La pantalla del viejo televisor comenzó a transpirar gotas escarlatas, dibujando enjambres de sangre que enjaulaban el rostro del periodista que contaba los muertos del día en el noticioso. Las gotas rojas casi negras, también comenzaron a filtrarse por las rejillas de ambos parlantes laterales.
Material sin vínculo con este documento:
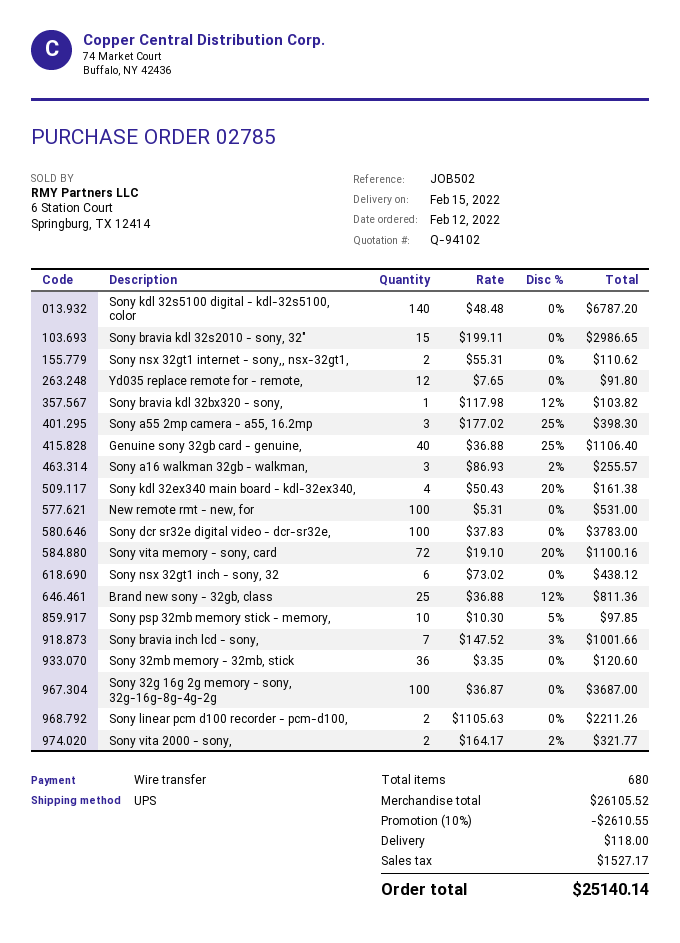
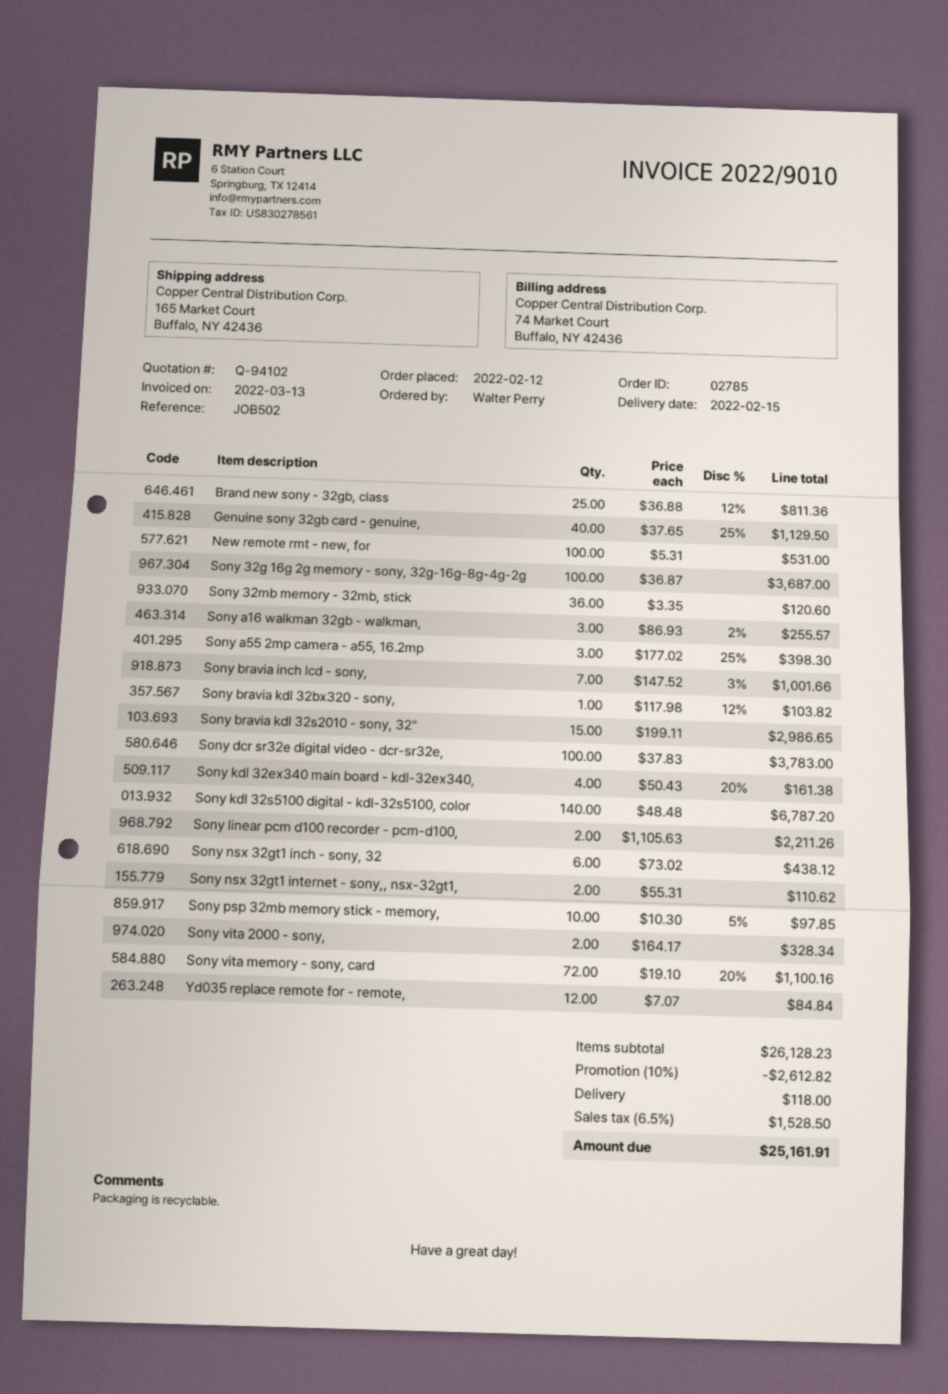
Yd035 replace remote for - remote,: 12 x 7.65 = 91.80 -> 12 x 7.07 = 84.84
Genuine sony 32gb card - genuine,: 40 x 36.88 - 25% = 1106.40 -> 40 x 37.65 - 25% = 1129.50
Sony vita 2000 - sony,: 2 x 164.17 - 2% = 321.77 -> 2 x 164.17 = 328.34
subtotal: 26105.52 -> 26128.23
discount: 10% = 2610.55 -> 10% = 2612.82
tax: 1527.17 -> 1528.50
total: 25140.14 -> 25161.91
Los oficiales, absolutamente desconcertados, caminaban acechantes alrededor del aparato que no paraba de supurar estrías de sangre desde sus vértices y sus botones.
—¡Pero que!... —mascullo el otro policía mientras posaba su mano trémula sobre la funda de su pistola.
—¡Él siempre decía! —gritaba Amanda— ¡Que el televisor estaba lleno de gente muerta!... Y hoy, lo escuche gritar: ¡Vieja, sale sangre de la televisión! ¡Vieja vení! ¡Y lloraba como un bebé mi Jaime! Y cuando vine al living… ya se había ido el pobrecito.
Ambos oficiales se miraron pávidos, mientras la sangre comenzaba a expandirse por el piso turbio de pinotea y cercaba circularmente las botas negras de ambos hasta atraparlos en un charco rojo y burbujeante. La viejecita se llevo sus manos achacosas a la cabeza y camino zigzagueando, dando pasitos en cámara lenta rumbo a la puerta de entrada…
—Ohhh...… ¡Jesús, María y José! ¡Otra vez! ¡Otra vez! —chillaba mientras huía hacia la calle. Detrás de ella, en el interior de la casona, dos alaridos agónicos menguaban con el sol del crepúsculo.
Dos horas más tarde, alumbrados por la luna roja, una veintena de uniformados, fuertemente armados, irrumpieron en la morada. Encontraron tres cadáveres. La pequeña anciana no paraba de repetir:
—¡La televisión los mató! ¡Ellos se pusieron muy nerviosos y gritaban!